Pat Touzeau is leaving town.
She’s moving out of a duplex at the masonic home in Alma. She’s known since she got here that she’s a bit of an outsider.
“I am a liberal in a very conservative community,” she says.
But it’s a recent fight over a shelter for young asylum-seekers that’s made her realize just how strongly she disagrees with her neighbors.
“[The refugees are] in search of somewhere safe to go, and in many instances it’s a life-or-death situation.” —Krista Stevens, Bethany Christian Services
The masonic home where Touzeau lives also owns a nursing home closer to the edge of the city, just before the soybean fields. That home is vacant, though; it closed when the number of residents fell during the COVID-19 pandemic.
Now, there’s a proposal to convert the empty nursing home into a temporary shelter for young people who have crossed the southern border without their families and are seeking asylum in the U.S.
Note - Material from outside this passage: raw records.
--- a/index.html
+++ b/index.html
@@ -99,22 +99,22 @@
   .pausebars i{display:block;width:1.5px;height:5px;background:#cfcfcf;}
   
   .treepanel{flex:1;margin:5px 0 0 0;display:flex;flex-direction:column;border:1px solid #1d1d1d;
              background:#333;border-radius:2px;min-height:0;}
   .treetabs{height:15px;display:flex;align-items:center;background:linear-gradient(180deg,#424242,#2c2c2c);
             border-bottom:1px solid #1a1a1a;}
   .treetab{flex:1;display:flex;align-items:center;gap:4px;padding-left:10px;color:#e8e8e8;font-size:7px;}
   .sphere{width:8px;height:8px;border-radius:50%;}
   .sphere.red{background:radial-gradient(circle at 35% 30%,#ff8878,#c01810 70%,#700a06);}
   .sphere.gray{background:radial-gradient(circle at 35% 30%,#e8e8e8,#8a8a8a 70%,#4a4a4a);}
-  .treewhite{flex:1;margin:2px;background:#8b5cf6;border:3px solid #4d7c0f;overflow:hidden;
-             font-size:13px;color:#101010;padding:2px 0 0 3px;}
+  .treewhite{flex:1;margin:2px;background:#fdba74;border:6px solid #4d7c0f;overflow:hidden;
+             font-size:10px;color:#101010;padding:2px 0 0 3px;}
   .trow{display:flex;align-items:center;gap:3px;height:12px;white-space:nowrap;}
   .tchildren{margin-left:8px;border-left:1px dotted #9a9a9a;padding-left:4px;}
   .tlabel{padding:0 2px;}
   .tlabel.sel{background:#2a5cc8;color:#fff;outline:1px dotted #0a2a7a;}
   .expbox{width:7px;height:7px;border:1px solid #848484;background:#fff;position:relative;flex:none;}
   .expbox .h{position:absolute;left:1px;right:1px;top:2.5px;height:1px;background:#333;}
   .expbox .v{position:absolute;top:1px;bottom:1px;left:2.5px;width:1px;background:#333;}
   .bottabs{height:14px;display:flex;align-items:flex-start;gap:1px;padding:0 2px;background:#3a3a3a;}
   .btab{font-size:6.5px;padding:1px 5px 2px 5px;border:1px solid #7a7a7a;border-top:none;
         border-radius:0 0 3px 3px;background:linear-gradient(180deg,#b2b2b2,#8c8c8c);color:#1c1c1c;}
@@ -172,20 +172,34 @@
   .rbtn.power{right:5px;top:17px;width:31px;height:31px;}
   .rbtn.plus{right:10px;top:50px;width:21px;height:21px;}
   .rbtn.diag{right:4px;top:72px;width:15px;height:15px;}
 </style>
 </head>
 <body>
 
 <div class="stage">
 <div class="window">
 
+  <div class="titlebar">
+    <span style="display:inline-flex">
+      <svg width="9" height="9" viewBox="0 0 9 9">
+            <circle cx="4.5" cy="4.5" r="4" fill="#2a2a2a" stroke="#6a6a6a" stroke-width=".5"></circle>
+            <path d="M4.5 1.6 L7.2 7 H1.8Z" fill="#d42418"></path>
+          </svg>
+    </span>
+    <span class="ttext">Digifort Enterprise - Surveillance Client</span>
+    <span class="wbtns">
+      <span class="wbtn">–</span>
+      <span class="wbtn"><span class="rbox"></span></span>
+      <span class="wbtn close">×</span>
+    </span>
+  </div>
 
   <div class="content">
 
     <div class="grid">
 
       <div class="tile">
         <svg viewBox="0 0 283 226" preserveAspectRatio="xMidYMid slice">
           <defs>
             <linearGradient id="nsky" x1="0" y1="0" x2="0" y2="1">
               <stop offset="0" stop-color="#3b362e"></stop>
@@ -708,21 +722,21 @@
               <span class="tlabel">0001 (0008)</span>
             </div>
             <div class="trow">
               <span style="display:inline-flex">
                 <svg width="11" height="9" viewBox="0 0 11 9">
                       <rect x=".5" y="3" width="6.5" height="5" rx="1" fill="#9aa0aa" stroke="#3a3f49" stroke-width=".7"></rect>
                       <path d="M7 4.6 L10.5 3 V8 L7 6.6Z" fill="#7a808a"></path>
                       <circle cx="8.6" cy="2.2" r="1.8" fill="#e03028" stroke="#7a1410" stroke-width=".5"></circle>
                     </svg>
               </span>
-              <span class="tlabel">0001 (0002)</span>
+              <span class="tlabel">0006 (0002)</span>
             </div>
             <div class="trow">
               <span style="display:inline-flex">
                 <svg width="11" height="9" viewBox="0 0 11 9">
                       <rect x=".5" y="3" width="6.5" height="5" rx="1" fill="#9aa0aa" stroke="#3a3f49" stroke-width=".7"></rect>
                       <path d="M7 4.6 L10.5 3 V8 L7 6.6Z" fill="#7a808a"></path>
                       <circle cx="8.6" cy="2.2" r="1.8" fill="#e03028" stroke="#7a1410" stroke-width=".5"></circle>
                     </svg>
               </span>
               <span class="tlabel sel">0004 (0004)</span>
Experts say shelters like this are growing increasingly important. The number of unaccompanied minors crossing the southern border is growing. That’s pushing the federal government to look ever further from the southern border for places that can care for refugee kids.
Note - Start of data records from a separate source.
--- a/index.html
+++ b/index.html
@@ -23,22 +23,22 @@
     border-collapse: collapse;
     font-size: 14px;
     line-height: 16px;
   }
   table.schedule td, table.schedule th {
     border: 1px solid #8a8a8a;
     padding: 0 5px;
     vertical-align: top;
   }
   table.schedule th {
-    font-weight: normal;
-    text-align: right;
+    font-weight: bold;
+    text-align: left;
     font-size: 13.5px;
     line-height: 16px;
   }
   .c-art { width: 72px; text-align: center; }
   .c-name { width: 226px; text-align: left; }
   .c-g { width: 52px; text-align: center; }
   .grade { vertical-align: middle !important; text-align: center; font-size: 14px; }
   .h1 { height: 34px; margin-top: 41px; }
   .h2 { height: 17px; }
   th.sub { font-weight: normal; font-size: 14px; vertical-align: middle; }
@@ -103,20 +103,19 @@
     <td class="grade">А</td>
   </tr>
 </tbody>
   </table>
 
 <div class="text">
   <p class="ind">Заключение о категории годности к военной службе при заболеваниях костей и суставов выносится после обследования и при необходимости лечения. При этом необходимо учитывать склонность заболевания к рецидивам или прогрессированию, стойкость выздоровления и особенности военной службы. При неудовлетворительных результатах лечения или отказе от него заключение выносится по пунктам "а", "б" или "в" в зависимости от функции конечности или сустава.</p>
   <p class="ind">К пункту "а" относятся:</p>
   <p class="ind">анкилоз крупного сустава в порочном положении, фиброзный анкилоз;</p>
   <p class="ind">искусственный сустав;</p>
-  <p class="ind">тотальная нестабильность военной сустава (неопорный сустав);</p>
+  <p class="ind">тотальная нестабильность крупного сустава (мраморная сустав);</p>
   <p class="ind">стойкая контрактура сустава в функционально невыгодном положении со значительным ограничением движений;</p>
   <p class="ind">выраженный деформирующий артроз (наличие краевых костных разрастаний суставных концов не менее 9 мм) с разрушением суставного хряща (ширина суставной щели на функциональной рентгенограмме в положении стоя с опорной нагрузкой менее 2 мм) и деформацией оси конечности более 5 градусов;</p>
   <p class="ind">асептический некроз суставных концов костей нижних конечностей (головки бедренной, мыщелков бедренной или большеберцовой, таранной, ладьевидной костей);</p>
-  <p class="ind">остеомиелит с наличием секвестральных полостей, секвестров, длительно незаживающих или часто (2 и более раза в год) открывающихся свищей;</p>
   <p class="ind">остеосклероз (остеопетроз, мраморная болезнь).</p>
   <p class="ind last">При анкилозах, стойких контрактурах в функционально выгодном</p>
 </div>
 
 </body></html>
Bethany Christian Services, based in Grand Rapids, would run the shelter in Alma. Executive Director Krista Stevens says the children who would stay at the shelter are fleeing potentially fatal circumstances, including violence, corruption, trafficking and extreme poverty.
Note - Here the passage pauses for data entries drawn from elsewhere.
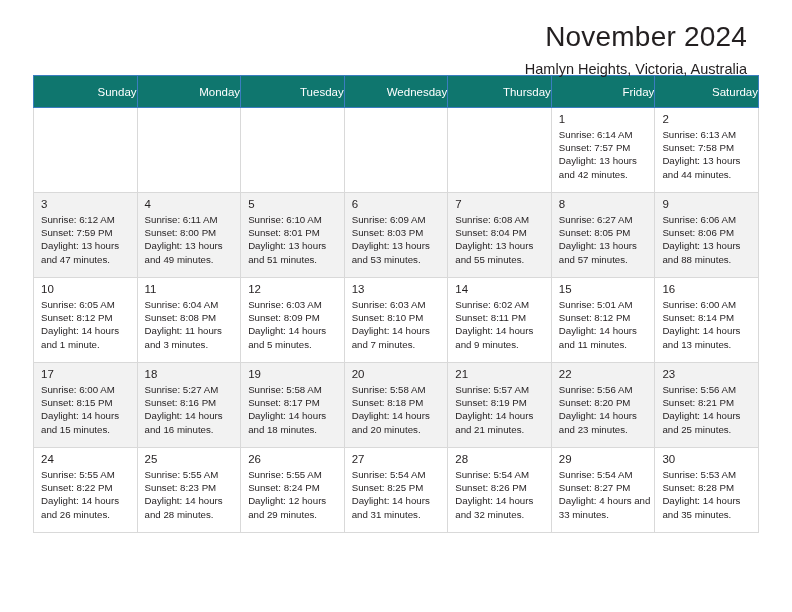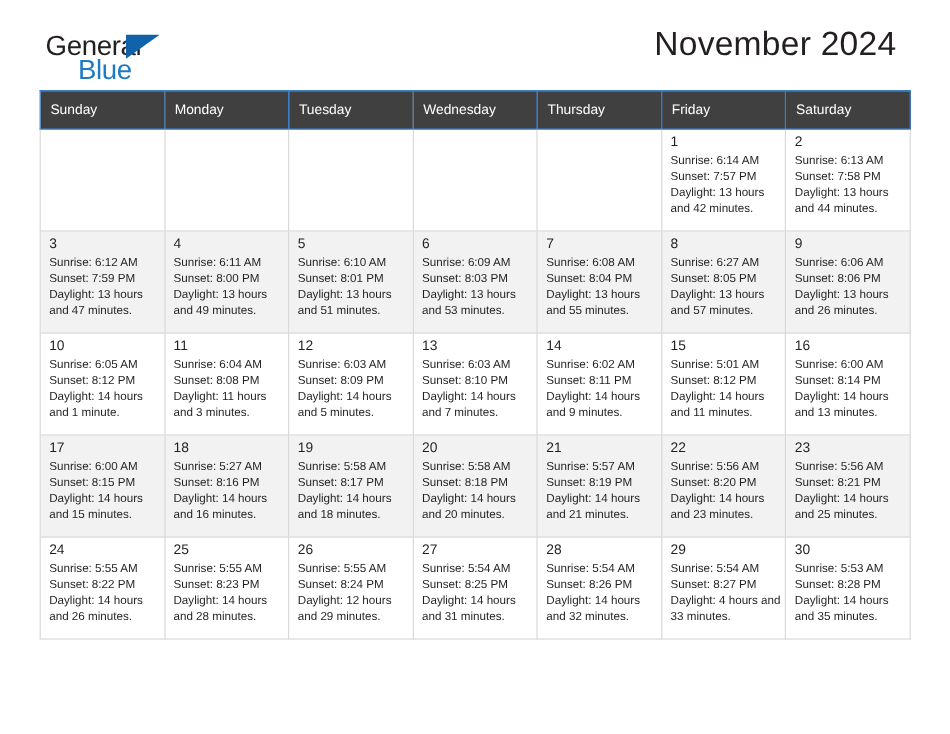--- a/index.html
+++ b/index.html
@@ -77,25 +77,25 @@
     margin-top: 5px;
   }
   
   table.cal {
     width: 726px;
     border-collapse: collapse;
     table-layout: fixed;
     margin-top: 1px;
   }
   table.cal th {
-    background: #404040;
+    background: #0f766e;
     color: #ffffff;
     font-size: 11.5px;
     font-weight: normal;
-    text-align: left;
+    text-align: right;
     padding: 6px 0 6px 8px;
     height: 19px;
     border: 1px solid #3b7dc0;
   }
   table.cal td {
     vertical-align: top;
     border: 1px solid #d9d9d9;
     height: 84px;
     padding: 0;
     background: #ffffff;
@@ -117,27 +117,23 @@
     white-space: pre-line;
   }
   td.empty .daynum, td.empty .info { visibility: hidden; }
 </style>
 </head>
 <body>
 
 <div class="page">
 
   <div class="header">
-    <div class="logo">
-      <div class="logo-general">General</div>
-      <div class="logo-blue">Blue</div>
-      <div class="logo-tri"></div>
-    </div>
     <div class="title-wrap">
       <div class="cal-title">November 2024</div>
+      <div class="cal-sub">Hamlyn Heights, Victoria, Australia</div>
     </div>
   </div>
 
   <table class="cal">
     <thead>
       <tr>
         <th>Sunday</th>
         <th>Monday</th>
         <th>Tuesday</th>
         <th>Wednesday</th>
@@ -217,21 +213,21 @@
         <td>
             <div class="daynum">8</div>
             <div class="info">Sunrise: 6:27 AM</div>
             <div class="info">Sunset: 8:05 PM</div>
             <div class="info">Daylight: 13 hours and 57 minutes.</div>
           </td>
         <td>
             <div class="daynum">9</div>
             <div class="info">Sunrise: 6:06 AM</div>
             <div class="info">Sunset: 8:06 PM</div>
-            <div class="info">Daylight: 13 hours and 26 minutes.</div>
+            <div class="info">Daylight: 13 hours and 88 minutes.</div>
           </td>
       </tr>
 
       <tr>
         <td>
             <div class="daynum">10</div>
             <div class="info">Sunrise: 6:05 AM</div>
             <div class="info">Sunset: 8:12 PM</div>
             <div class="info">Daylight: 14 hours and 1 minute.</div>
           </td>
“They’re in search of somewhere safe to go, and in many instances it’s a life-or-death situation,” she says.
But there’s a vocal segment of the Alma population that’s been showing up to city meetings and organizing opposition to the proposed shelter.
Yvette Franco-Clark leads We the County, one of the groups against the shelter. Franco-Clark organized a succession of people to speak at city commission meetings in Alma “to stand against Bethany Christian Services.”
Franco-Clark says she doesn’t trust the vetting process the children go through before they can be placed in Alma, and she doesn’t trust the motives of the staff at Bethany Christian Services.
The charity “is doing nothing more than saying they’re doing Jesus’s work while making money off of these kids,” Franco-Clark said at one of the group’s meetings.
“They’re abusing Christianity to make a buck, plain and simple,” Franco-Clark said.
The U.S. Office of Refugee Resettlement says it runs rigorous checks on everyone who crosses the border seeking asylum. Stevens says as a charitable organization, Bethany won’t profit from a shelter in Alma.
Meanwhile, Alma’s faith leaders are trying to figure out how to address the divisions without alienating half their congregation.
Katrina Pekich-Bundy, the pastor at Alma’s First Presbyterian Church, says she hasn’t directly talked about the issue.
“I have brought up how Jesus welcomed those who most of society turned away,” Pekich-Bundy says.
She says to her, there’s a clear direction for the church: welcoming young refugees. But she’s not sure if Alma is the place to do it.
“Having seen some of the yelling and the anger and the hate, it makes me question whether this would be welcoming for someone for someone who is a person of color. And I would not want to put somebody at risk,” Pekich-Bundy says.
The city commission is scheduled to vote during Tuesday’s 6 p.m. meeting at Alma High School. Converting the nursing home to a shelter requires rezoning.
The city’s planning commission has recommended against the rezone. The city attorney says he can’t remember the full city commission ever voting to overturn a decision by the planning commission.
But the state civil rights commission has also stepped in. It’s warning the city that denying a rezoning request based on race or national origin is illegal.
The outcome of the vote remains unclear, and some city officials say regardless of the decision, they’re expecting a lawsuit.